- **Problem statement**:
Copy every entry in the listing below exactly, but not the pictures.

- **Available records**:
╔══
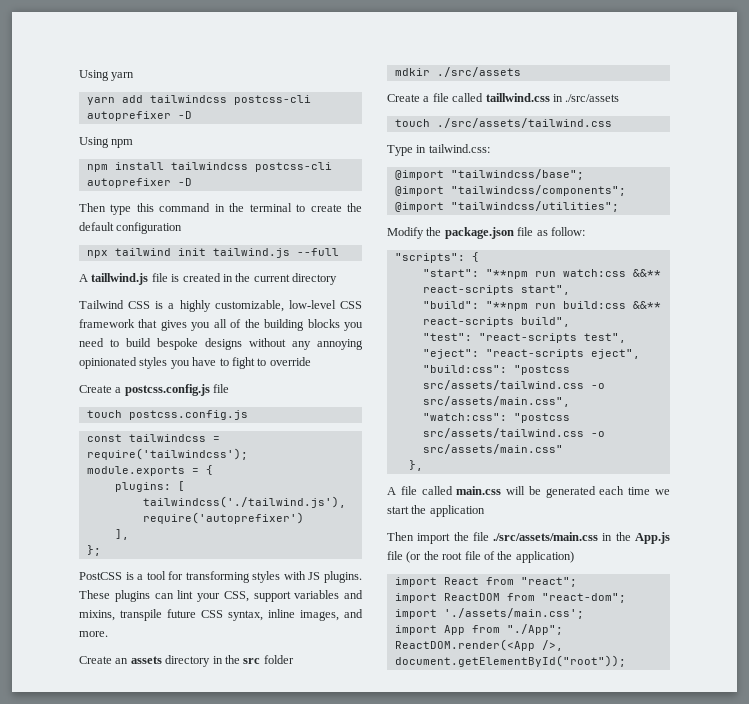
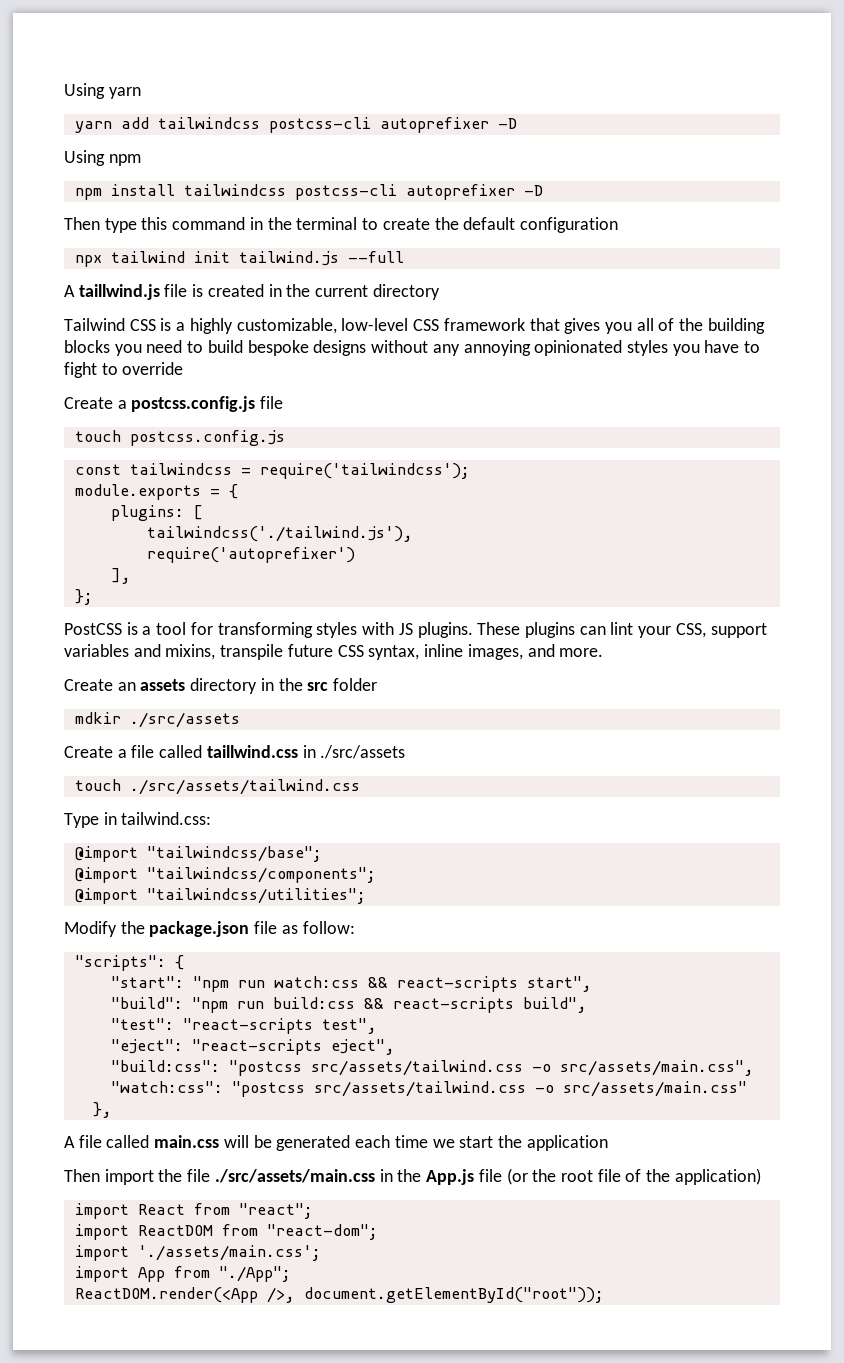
- "start": "**npm run watch:css &&** react-scripts start",
+ "start": "npm run watch:css && react-scripts start",
- "build": "**npm run build:css &&** react-scripts build",
+ "build": "npm run build:css && react-scripts build",

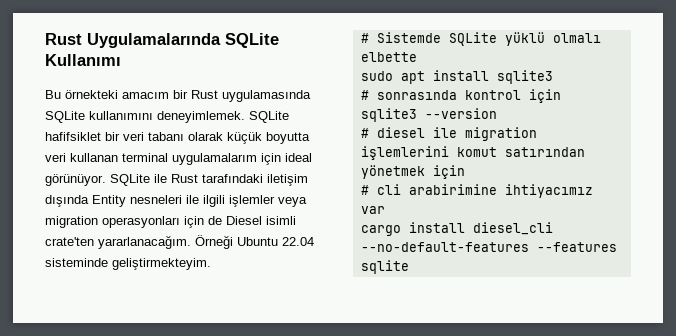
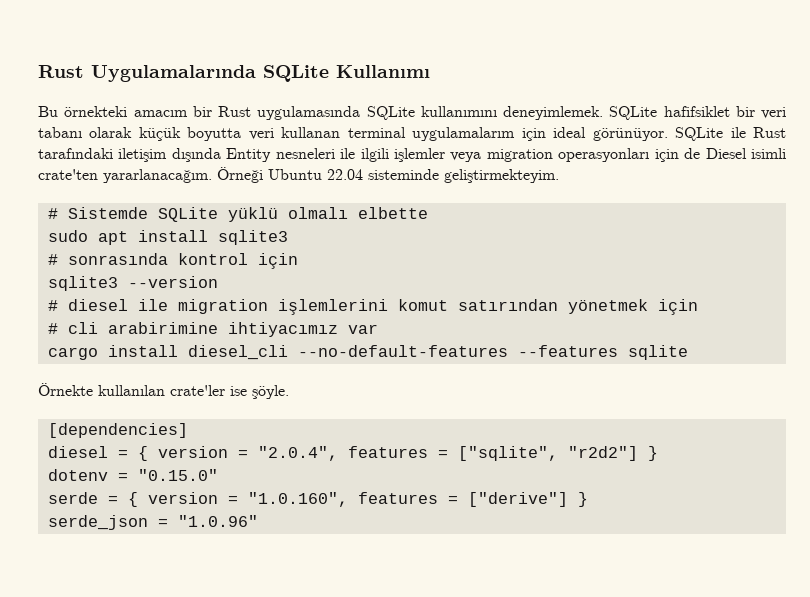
+ Örnekte kullanılan crate'ler ise şöyle.
+ [dependencies]
+ diesel = { version = "2.0.4", features = ["sqlite", "r2d2"] }
+ dotenv = "0.15.0"
+ serde = { version = "1.0.160", features = ["derive"] }
+ serde_json = "1.0.96"

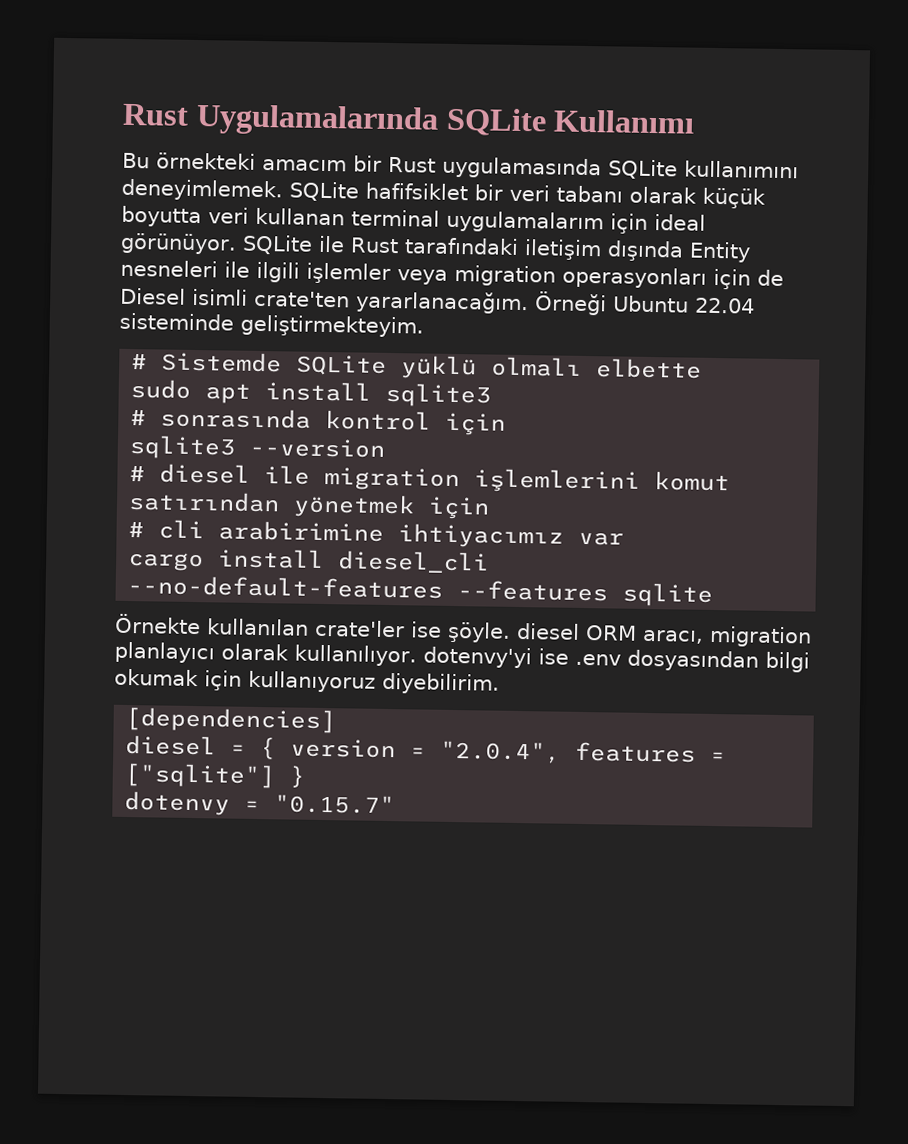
- Örnekte kullanılan crate'ler ise şöyle.
+ Örnekte kullanılan crate'ler ise şöyle. diesel ORM aracı, migration planlayıcı olarak kullanılıyor. dotenvy'yi ise .env dosyasından bilgi okumak için kullanıyoruz diyebilirim.
- diesel = { version = "2.0.4", features = ["sqlite", "r2d2"] }
- dotenv = "0.15.0"
- serde = { version = "1.0.160", features = ["derive"] }
- serde_json = "1.0.96"
+ diesel = { version = "2.0.4", features = ["sqlite"] }
+ dotenvy = "0.15.7"

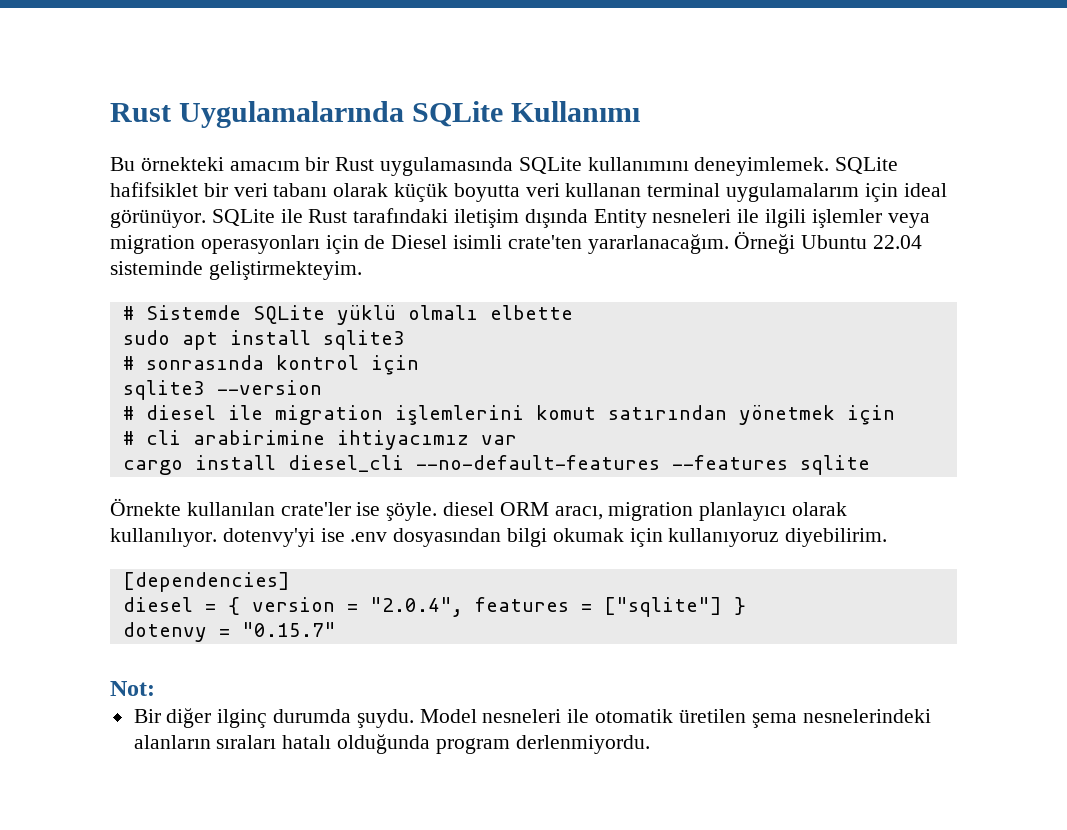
+ Not:
+ Bir diğer ilginç durumda şuydu. Model nesneleri ile otomatik üretilen şema nesnelerindeki alanların sıraları hatalı olduğunda program derlenmiyordu.

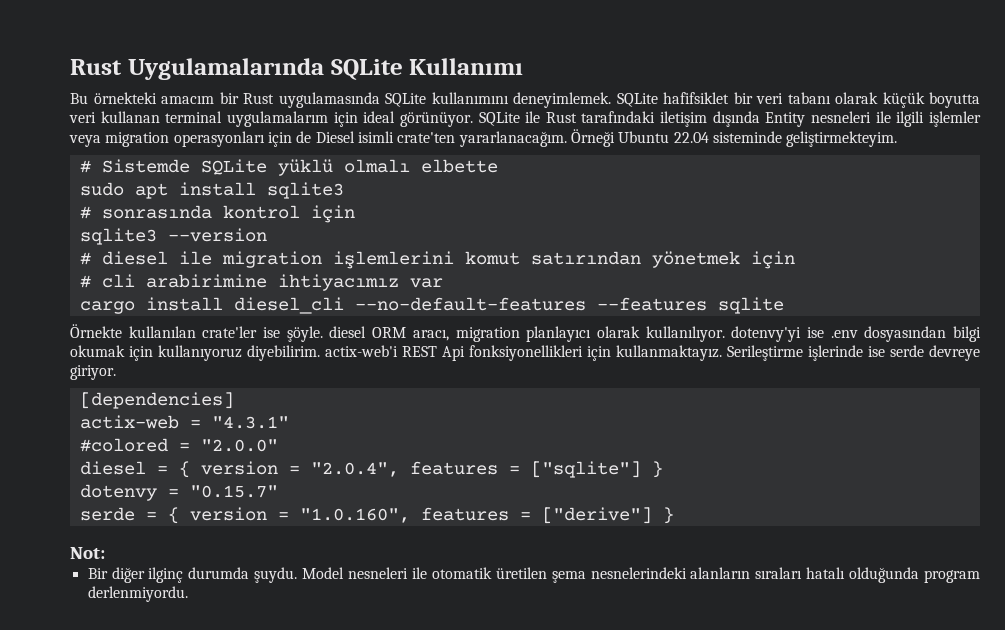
- Örnekte kullanılan crate'ler ise şöyle. diesel ORM aracı, migration planlayıcı olarak kullanılıyor. dotenvy'yi ise .env dosyasından bilgi okumak için kullanıyoruz diyebilirim.
+ Örnekte kullanılan crate'ler ise şöyle. diesel ORM aracı, migration planlayıcı olarak kullanılıyor. dotenvy'yi ise .env dosyasından bilgi okumak için kullanıyoruz diyebilirim. actix-web'i REST Api fonksiyonellikleri için kullanmaktayız. Serileştirme işlerinde ise serde devreye giriyor.
  [dependencies]
+ actix-web = "4.3.1"
+ #colored = "2.0.0"
+ serde = { version = "1.0.160", features = ["derive"] }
╚══
- **Your response**:
- "start": "**npm run watch:css &&** react-scripts start",
+ "start": "npm run watch:css && react-scripts start",
- "build": "**npm run build:css &&** react-scripts build",
+ "build": "npm run build:css && react-scripts build",

+ Örnekte kullanılan crate'ler ise şöyle.
+ [dependencies]
+ diesel = { version = "2.0.4", features = ["sqlite", "r2d2"] }
+ dotenv = "0.15.0"
+ serde = { version = "1.0.160", features = ["derive"] }
+ serde_json = "1.0.96"

- Örnekte kullanılan crate'ler ise şöyle.
+ Örnekte kullanılan crate'ler ise şöyle. diesel ORM aracı, migration planlayıcı olarak kullanılıyor. dotenvy'yi ise .env dosyasından bilgi okumak için kullanıyoruz diyebilirim.
- diesel = { version = "2.0.4", features = ["sqlite", "r2d2"] }
- dotenv = "0.15.0"
- serde = { version = "1.0.160", features = ["derive"] }
- serde_json = "1.0.96"
+ diesel = { version = "2.0.4", features = ["sqlite"] }
+ dotenvy = "0.15.7"

+ Not:
+ Bir diğer ilginç durumda şuydu. Model nesneleri ile otomatik üretilen şema nesnelerindeki alanların sıraları hatalı olduğunda program derlenmiyordu.

- Örnekte kullanılan crate'ler ise şöyle. diesel ORM aracı, migration planlayıcı olarak kullanılıyor. dotenvy'yi ise .env dosyasından bilgi okumak için kullanıyoruz diyebilirim.
+ Örnekte kullanılan crate'ler ise şöyle. diesel ORM aracı, migration planlayıcı olarak kullanılıyor. dotenvy'yi ise .env dosyasından bilgi okumak için kullanıyoruz diyebilirim. actix-web'i REST Api fonksiyonellikleri için kullanmaktayız. Serileştirme işlerinde ise serde devreye giriyor.
  [dependencies]
+ actix-web = "4.3.1"
+ #colored = "2.0.0"
+ serde = { version = "1.0.160", features = ["derive"] }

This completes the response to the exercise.